Dalam pertempuran terakhirku di Keiyou, Chou Tairan, bersama gadis berambut perak dan bermata biru yang konon membawa malapetaka, memimpin pasukan mereka… tetapi ada satu orang lagi yang juga ada di sana, memimpin serangan untuk menerobos pasukanku. Ia adalah seorang pendekar pedang muda berambut hitam, yang sedang menuju perkemahanku sambil memegang Bintang Hitam.
Aku menyingkirkan semua barang dari mejaku dan berteriak, “Jelaskan apa yang kau katakan, Eihou!”
Tatapan kami hanya bertemu sesaat. Pertempuran telah berlangsung begitu lama sehingga selalu ada kemungkinan Eihou terlalu lelah untuk menyadari kehadiranku. Aku berencana menempatkan anak-anak Chou—mereka yang saat ini memiliki Pedang Surgawi—ke posisi-posisi penting dalam pasukan Gen setelah perang usai.

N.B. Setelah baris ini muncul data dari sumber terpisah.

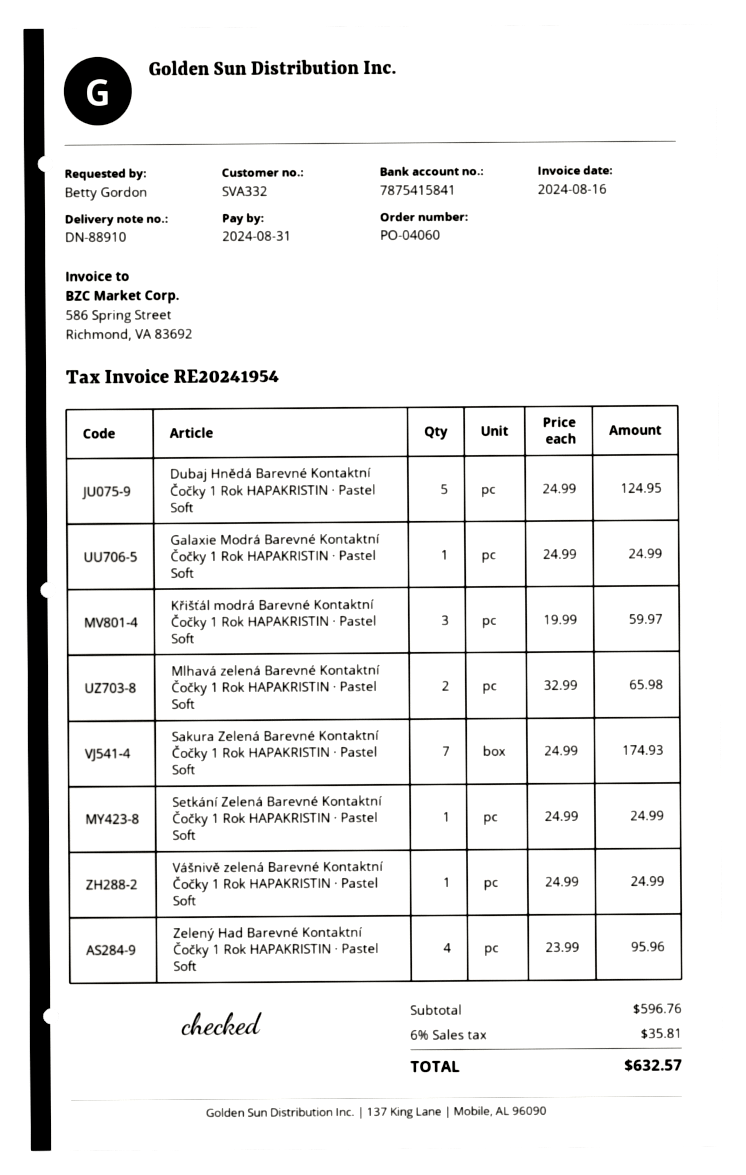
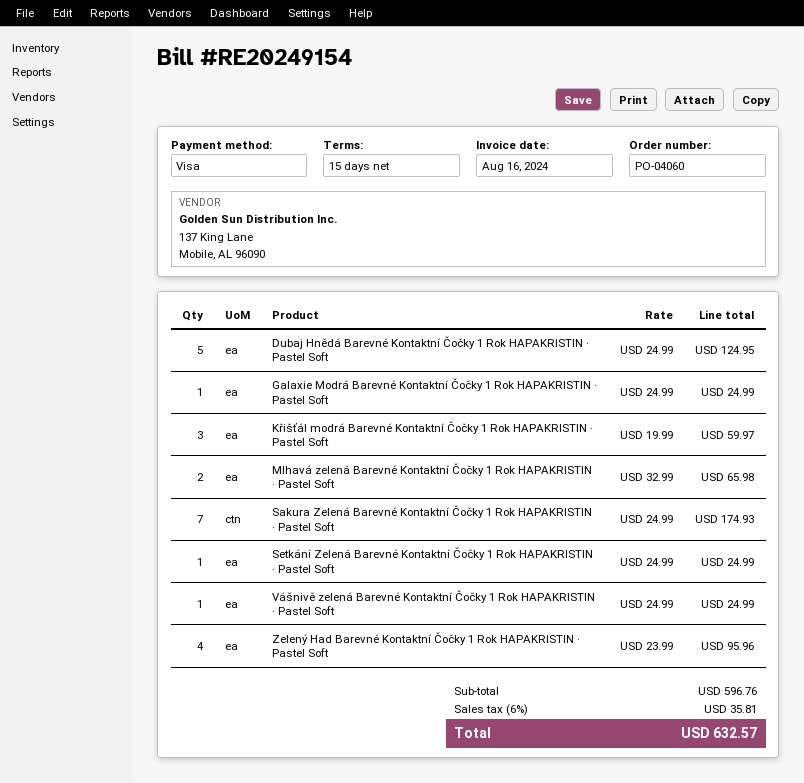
invoice number: RE20241954 -> RE20249154

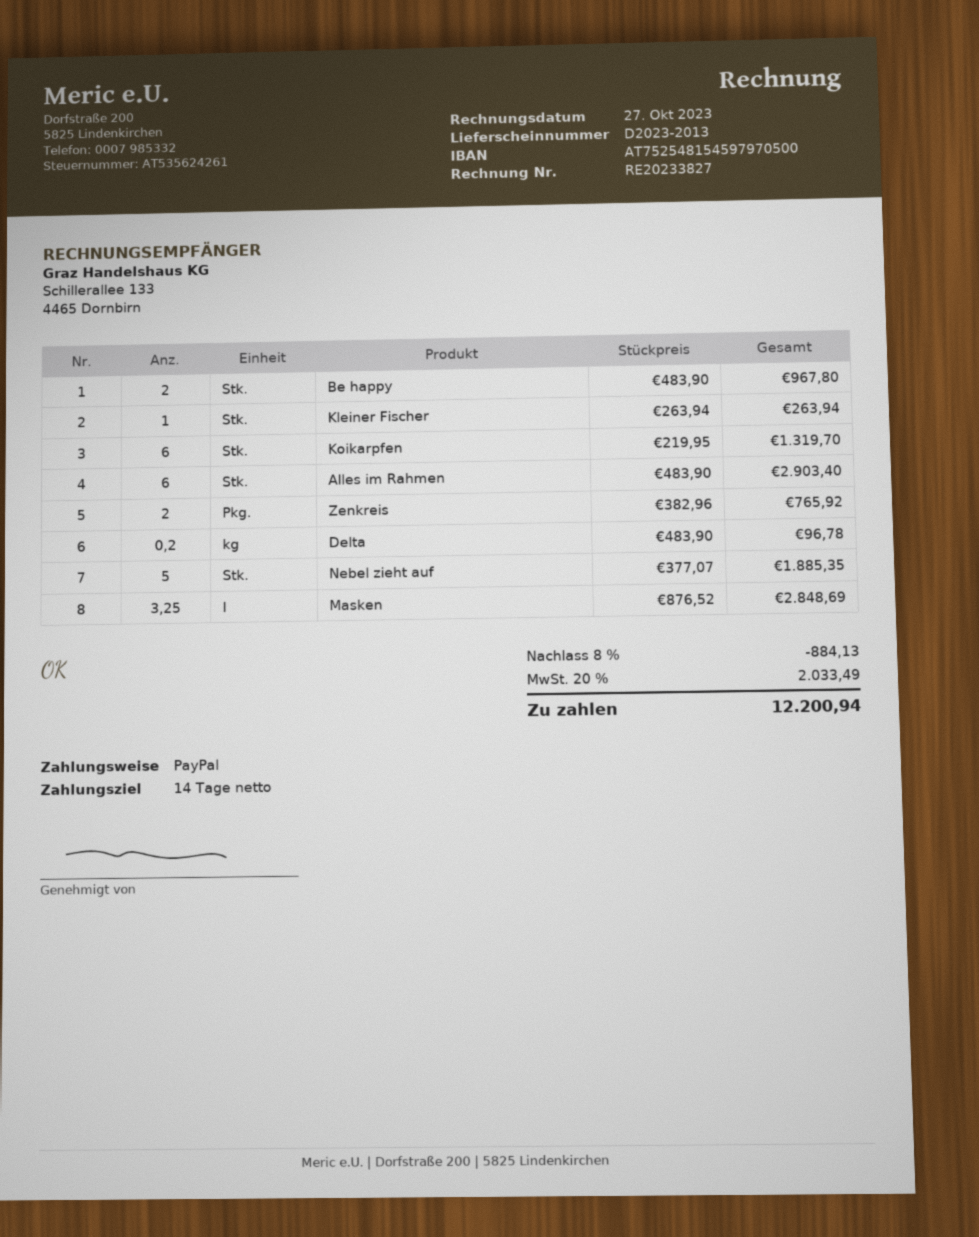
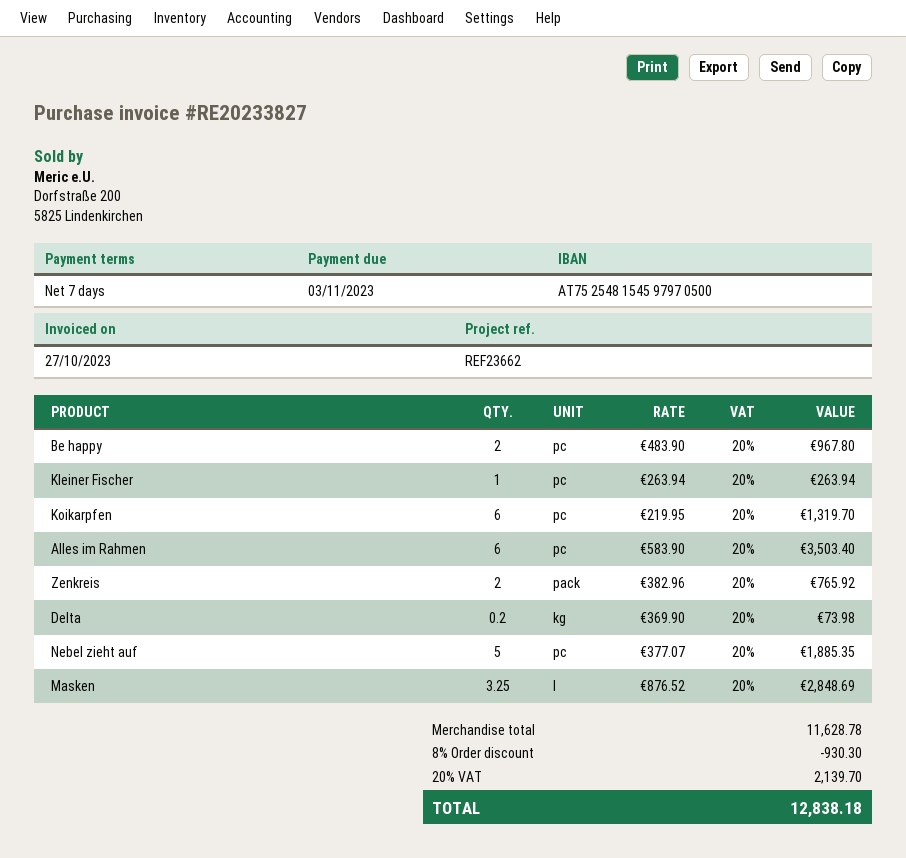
payment terms: 14 days -> 7 days
Alles im Rahmen: 6 x 483.90 = 2903.40 -> 6 x 583.90 = 3503.40
Delta: 0.2 x 483.90 = 96.78 -> 0.2 x 369.90 = 73.98
discount: 8% = 884.13 -> 8% = 930.30
tax: 20% = 2033.49 -> 20% = 2139.70
total: 12200.94 -> 12838.18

Kini setelah Chou Tairan mati, hal itu takkan pernah terwujud. Kesempatan untuk bertemu kembali telah lenyap dari genggamanku.
Aku membenamkan wajah di antara kedua tanganku. “Bisa-bisanya kau mengarahkan senjata padaku? Bisa-bisanya kau memberikan Bintang Putih kepada seorang wanita dari keluarga Chou?!” Kou Eihou adalah satu-satunya yang bisa menggunakan Pedang Surgawi Bintang Kembar. Begitulah seharusnya. Harus begitu ! Aku sama sekali tidak bisa menggunakan senjata-senjata itu di kehidupanku sebelumnya, jadi bagaimana mungkin wanita itu…?
“Ah, begitu.” Aku berdiri dari singgasana. Jadi begitulah . Aku keluar dari tenda dan menatap bintang-bintang di atasku. Bintang kembar di utara bersinar lebih terang daripada apa pun. Aku meraihnya, yakin dengan kesimpulan yang kuambil. “Jadi dia penyebab kegilaanmu di kehidupan ini? Kalau begitu…”
Kalau begitu, hanya ada satu hal yang bisa kulakukan. Dengan tekad baru yang membara, kutekankan tinjuku ke dada, tepat di atas jantungku.